Kulfi, in these months, was so enormously large, she seemed to be claiming all the earth’s energy for herself, sapping it dry, leaving it withered, shrivelled and yellow. People stopped short in amazement as she walked down the street. How big she was! They forgot their dealings in the almost empty marketplace. They teetered on their bicycles as they looked around for just another sight of that stomach extending improbably before her like a huge growth upon a slender tree. Her eyes were so dark, so sooty and vehement, though, these people who turned their heads to stare turned quickly away again, ill at ease for some reason and unsettled. Not noticing them, she passed by as if they weren’t there at all. On her face, about her mouth and in the set of her chin was an expression intent and determined but yet far away and distant, as if all her thoughts were concentrated upon a point invisible to everybody but herself. She walked through Shahkot like this, as distracted as this, as strange as this.

‘What do you expect?’ asked Ammaji, her mother-in-law, making excuses when curious neighbours asked about Kulfi’s state of mind. ‘What do you expect from a woman with a baby in her belly like a little fish?’

But Kulfi was not thinking of the baby in her belly like a little fish. She was thinking of fish themselves. Of fish in many forms. Of fish big enough and good enough to feed the hunger that had overtaken her in the past months like a wave. She thought of fish curries and fish kebabs. Of pomfret, bekti, ruhi. Of shoals of whiskered shrimp. Of chewy mussels. She thought of food abundant in all its many incarnations. Of fenugreek and camel milk, yam and corn. Mangoes and coconuts and custard apples. Mushrooms sprouting like umbrellas in the monsoon season. Nuts, wrinkled in their shells, brown-skinned, milky-fleshed.

The house was small for her big desire. She walked from the tiny blue bedroom to the kitchen thick with the smell of kerosene, around the table and chairs, up and down the balcony, down the stairs past the rooms of neighbours who shook their heads over her, then around the jamun tree in the middle of the courtyard.

‘Oh dear, what is going to become of this woman?’ said Lakshmiji, the Raipurs, the Bengali teacher, and all of the others when they looked out of their windows, when they gossiped at the tea stall or sat in each other’s houses eating peanuts together. ‘There was always something odd about her,’ they said. ‘You could tell this from the minute she entered Shahkot.’

Meal after meal of just rice and lentils could not begin to satisfy the hunger that grew inside Kulfi; she bribed the vegetable sellers and the fruit sellers and the butcher with squares of silk, with embroidery, a satin petticoat, an earring set in gold, a silver nutcracker, bits of her dowry that had not yet been pawned.
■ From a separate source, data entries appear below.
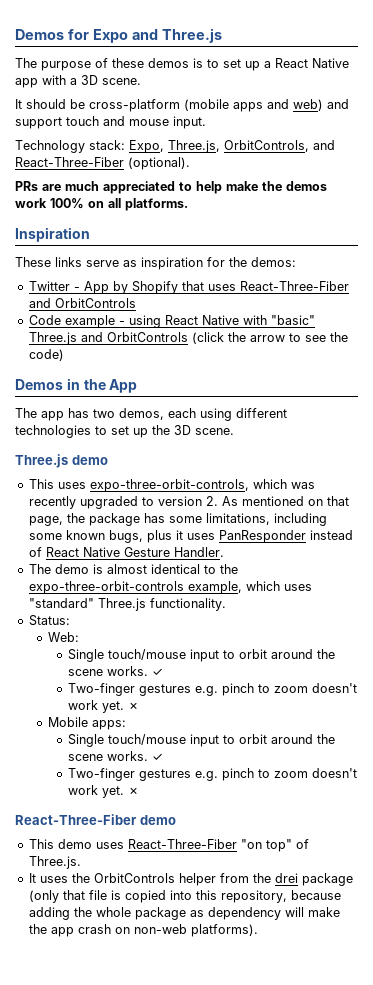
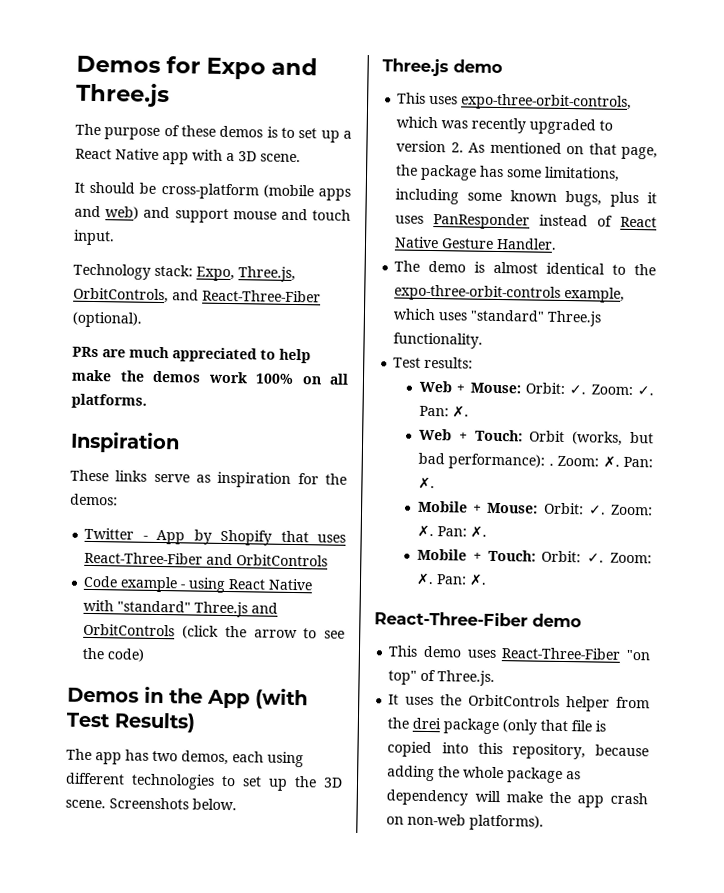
[66,116,169,126] touch and mouse -> [232,208,351,221] mouse and touch
[270,315,315,325] "basic" -> [117,600,192,613] "standard"
(138, 386) none -> [255,688,308,710] [66,712,196,733] (with Test Results)
(234, 431) none -> [109,797,237,811] Screenshots below.
[28,615,70,626] [48,632,80,642] [68,649,336,662] [68,666,164,676] [68,683,358,696] [68,700,140,713] [48,717,127,730] [68,734,336,747] [68,751,164,761] [68,768,358,781] [68,785,140,798] Status: // Web: // Single touch/mouse input to orbit around the scene works. ✓ // Two-finger gestures e.g. pinch to zoom doesn't work yet. ✗ // Mobile apps: // Single touch/mouse input to orbit around the scene works. ✓ // Two-finger gestures e.g. pinch to zoom doesn't work yet. ✗ -> [393,356,474,369] [418,380,654,396] [418,405,469,418] [418,428,654,446] [417,452,653,470] [417,476,435,490] [417,500,653,516] [416,524,487,538] [416,548,652,564] [415,572,487,586] Test results: // Web + Mouse: Orbit: ✓. Zoom: ✓. Pan: ✗. // Web + Touch: Orbit (works, but bad performance): . Zoom: ✗. Pan: ✗. // Mobile + Mouse: Orbit: ✓. Zoom: ✗. Pan: ✗. // Mobile + Touch: Orbit: ✓. Zoom: ✗. Pan: ✗.

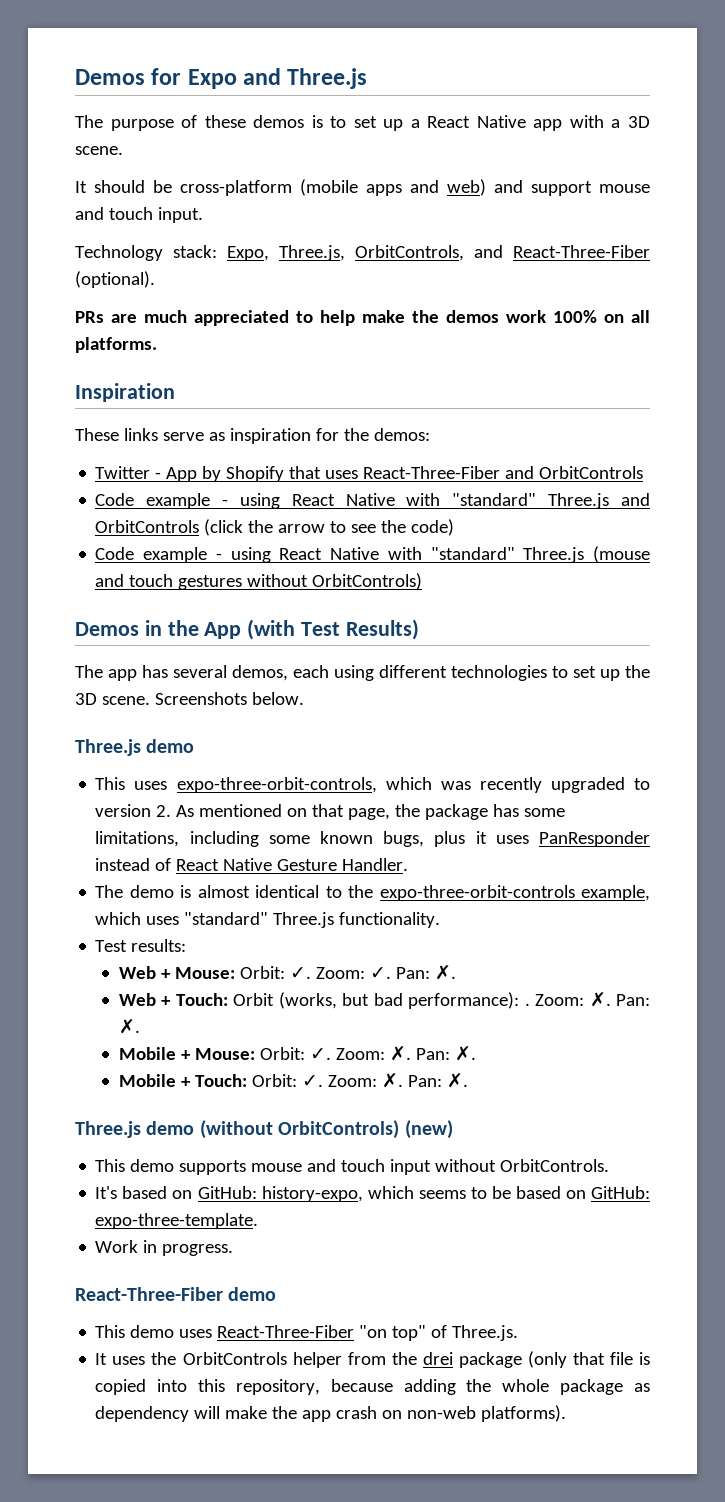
(145, 655) none -> [95,546,650,563] [95,573,423,590] // Code example - using React Native with "standard" Three.js (mouse and touch gestures without OrbitControls)
[152,750,178,762] two -> [173,665,227,678] several
(487, 579) none -> [75,1120,453,1139] [95,1159,610,1175] [95,1186,651,1202] [95,1213,259,1229] [95,1240,234,1256] // Three.js demo (without OrbitControls) (new) // This demo supports mouse and touch input without OrbitControls. // It's based on GitHub: history-expo, which seems to be based on GitHub: expo-three-template. // Work in progress.

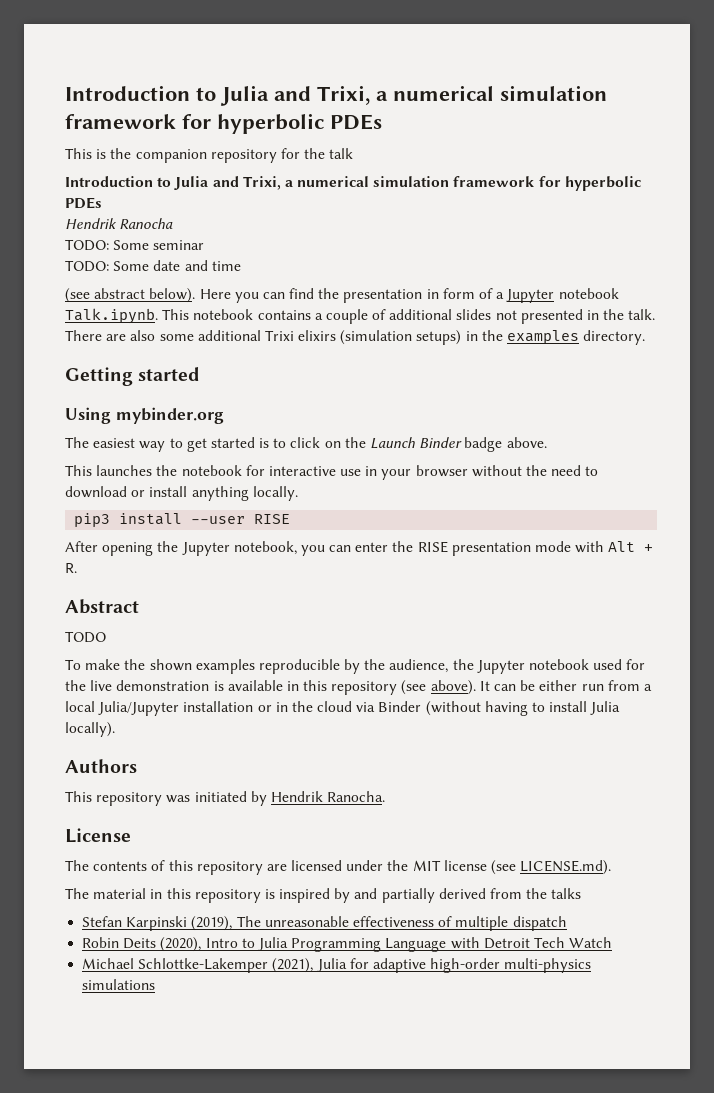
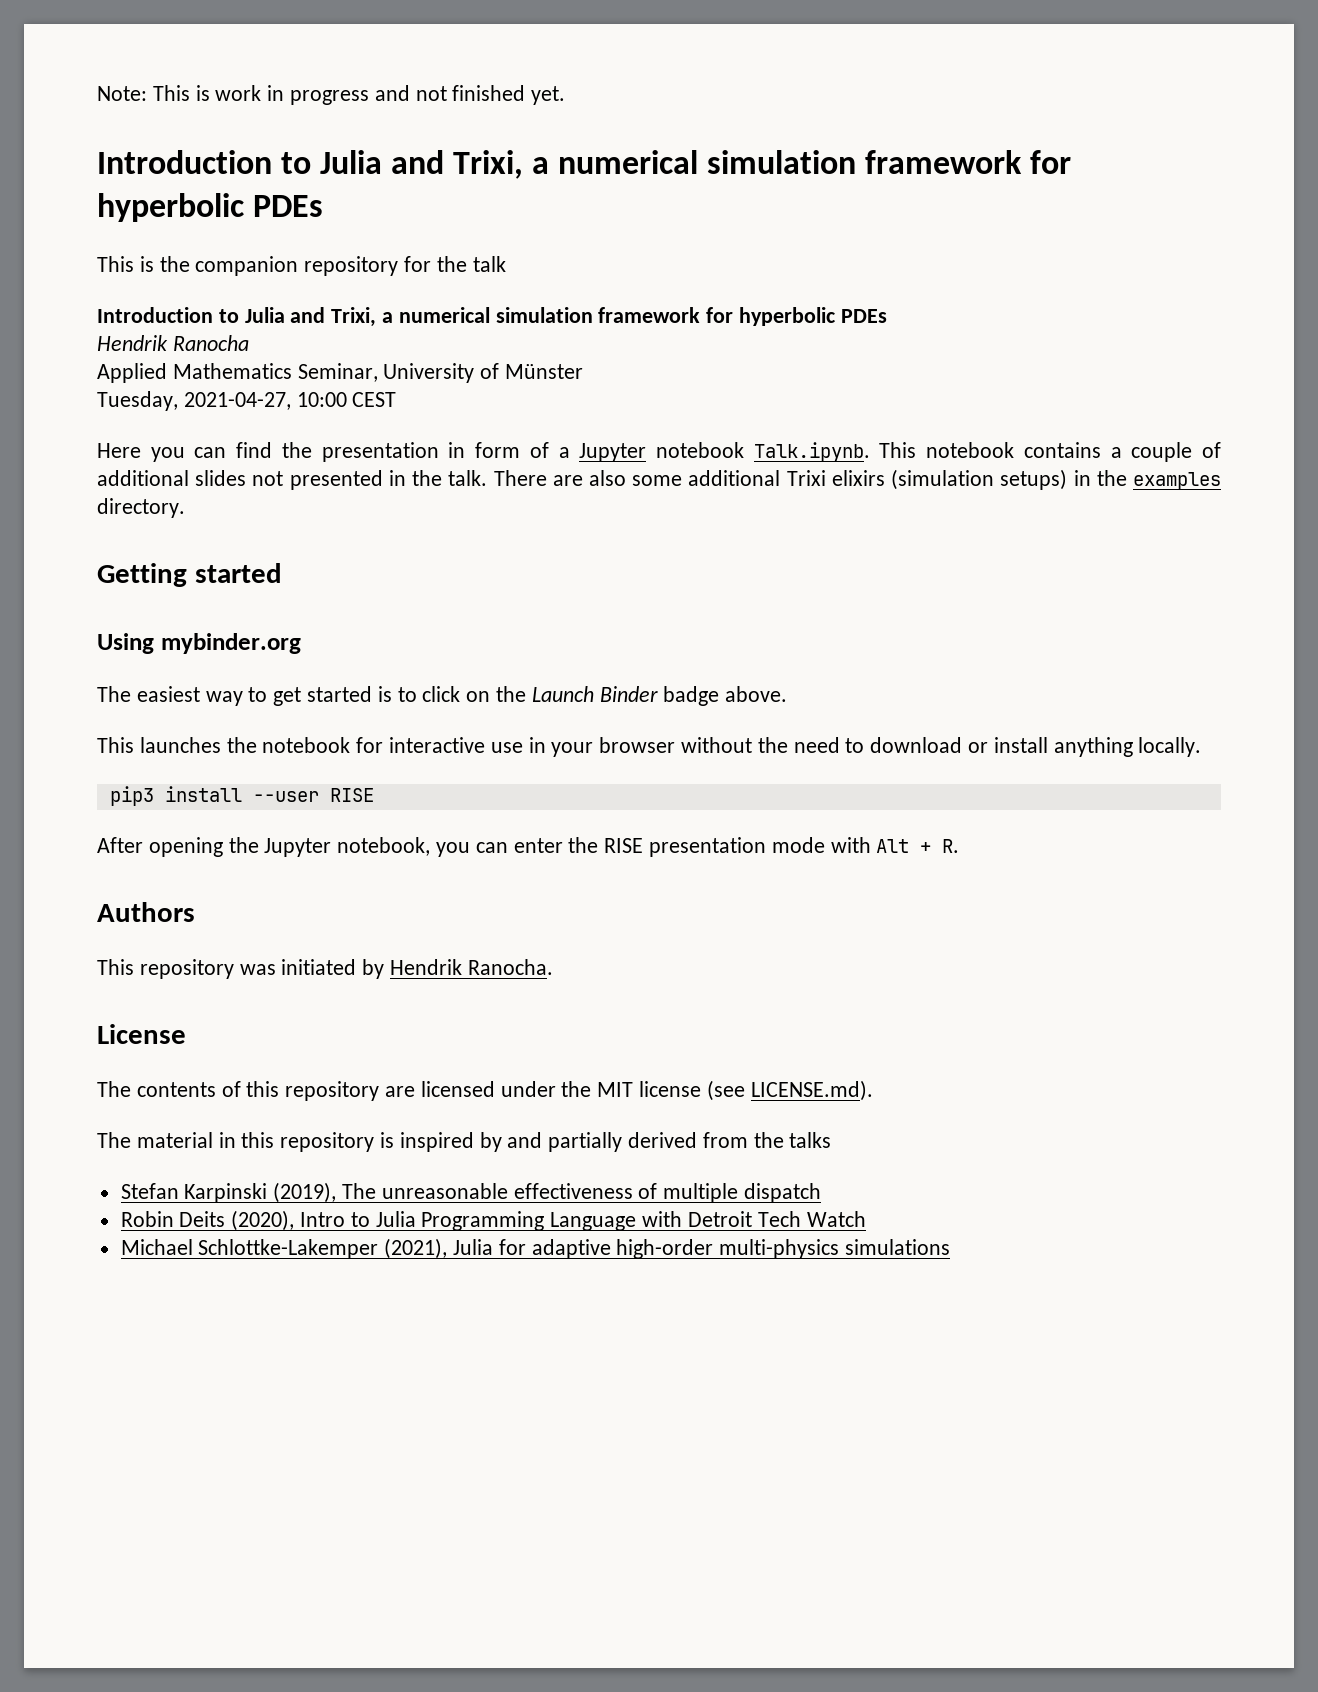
(65, 93) none -> [97,85,566,105] Note: This is work in progress and not finished yet. //
[65,239,205,251] [65,260,241,272] [65,288,196,303] TODO: Some seminar // TODO: Some date and time // (see abstract below). -> [97,363,584,383] [97,391,397,411] Applied Mathematics Seminar, University of Münster // Tuesday, 2021-04-27, 10:00 CEST //
[65,599,139,614] [65,631,106,643] [65,659,646,674] [65,680,652,695] [65,701,621,716] [65,722,115,737] // Abstract // TODO // To make the shown examples reproducible by the audience, the Jupyter notebook used for the live demonstration is available in this repository (see above). It can be either run from a local Julia/Jupyter installation or in the cloud via Binder (without having to install Julia locally). -> (960, 846) none

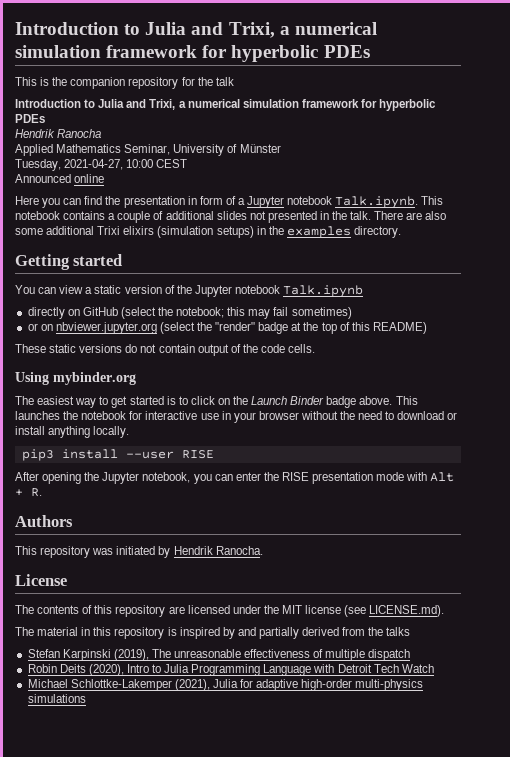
[97,85,566,105] Note: This is work in progress and not finished yet. // -> (15, 28) none
(397, 399) none -> [15,174,105,183] // Announced online
(282, 573) none -> [15,285,364,297] [27,307,352,319] [27,322,427,334] [15,344,316,356] // You can view a static version of the Jupyter notebook Talk.ipynb // directly on GitHub (select the notebook; this may fail sometimes) // or on nbviewer.jupyter.org (select the "render" badge at the top of this README) // These static versions do not contain output of the code cells.
(788, 694) // -> (393, 400) none

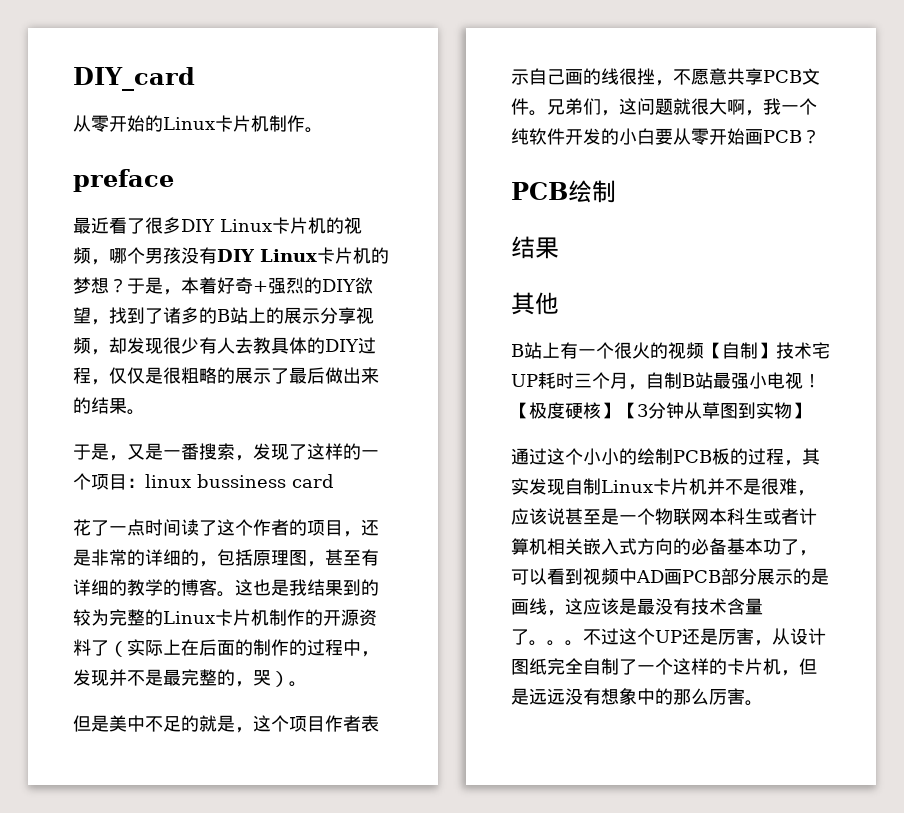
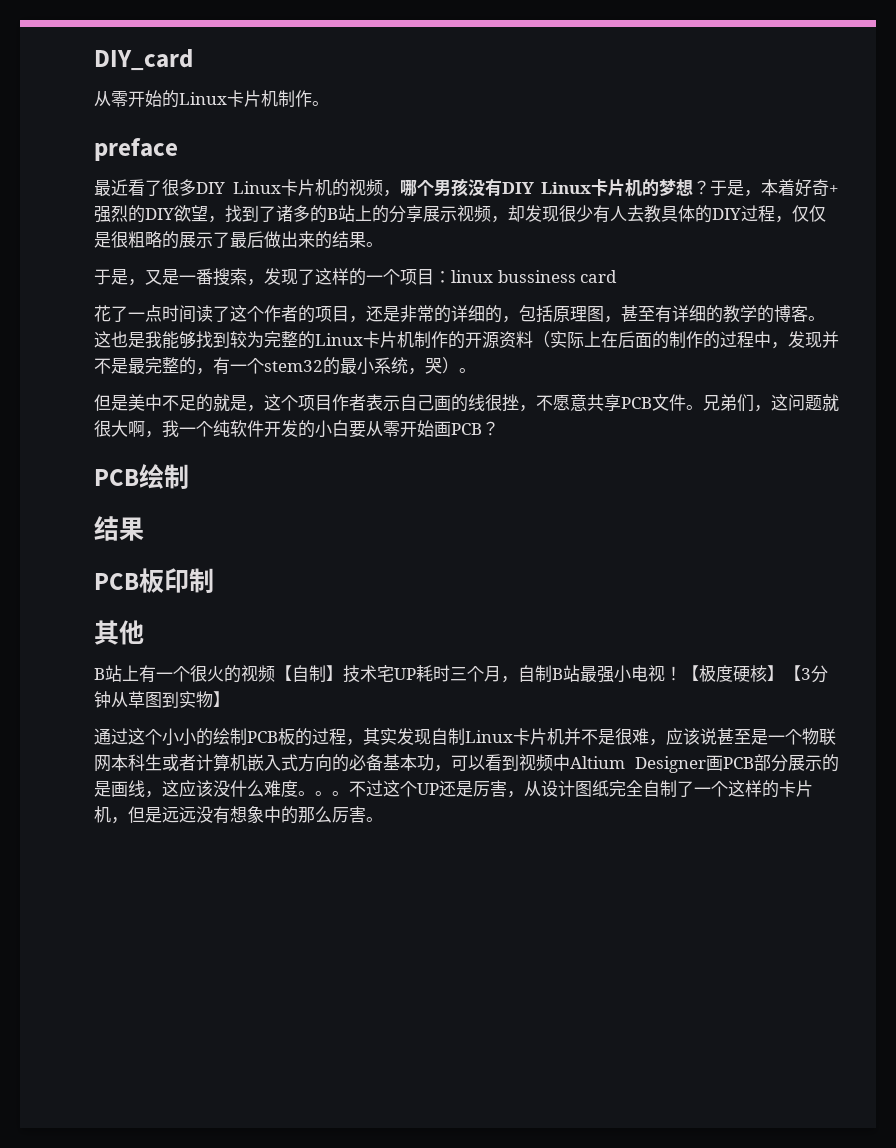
[284,307,356,324] 展示分享 -> [389,205,457,223] 分享展示
[307,579,379,596] 结果到的 -> [162,331,230,349] 能够找到
[91,640,109,656] 了 -> (533, 339) none
(253, 684) none -> [213,357,425,375] 有一个stem32的最小系统，
(559, 248) none -> [94,568,214,593] // PCB板印制
[547,538,583,555] 相关 -> (247, 762) none
[781,539,799,555] 了 -> (434, 762) none
[636,570,664,583] AD -> [570,756,706,773] Altium Designer
[619,598,763,615] [511,629,529,645] 是最没有技术含量了 -> [213,780,298,797] 没什么难度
She bribed them until they had nothing left to give her anyway. By then, her hunger was so fierce, it was like a big, prowling animal. In her mind, aubergines grew large and purple and crisp, and then, in a pan, turned tender and melting. Ladyfingers were flavoured with tamarind and coriander. Chicken was stewed with cloves and cardamom. She thought of chopping and bubbling, of frying, slicing, stirring, grating.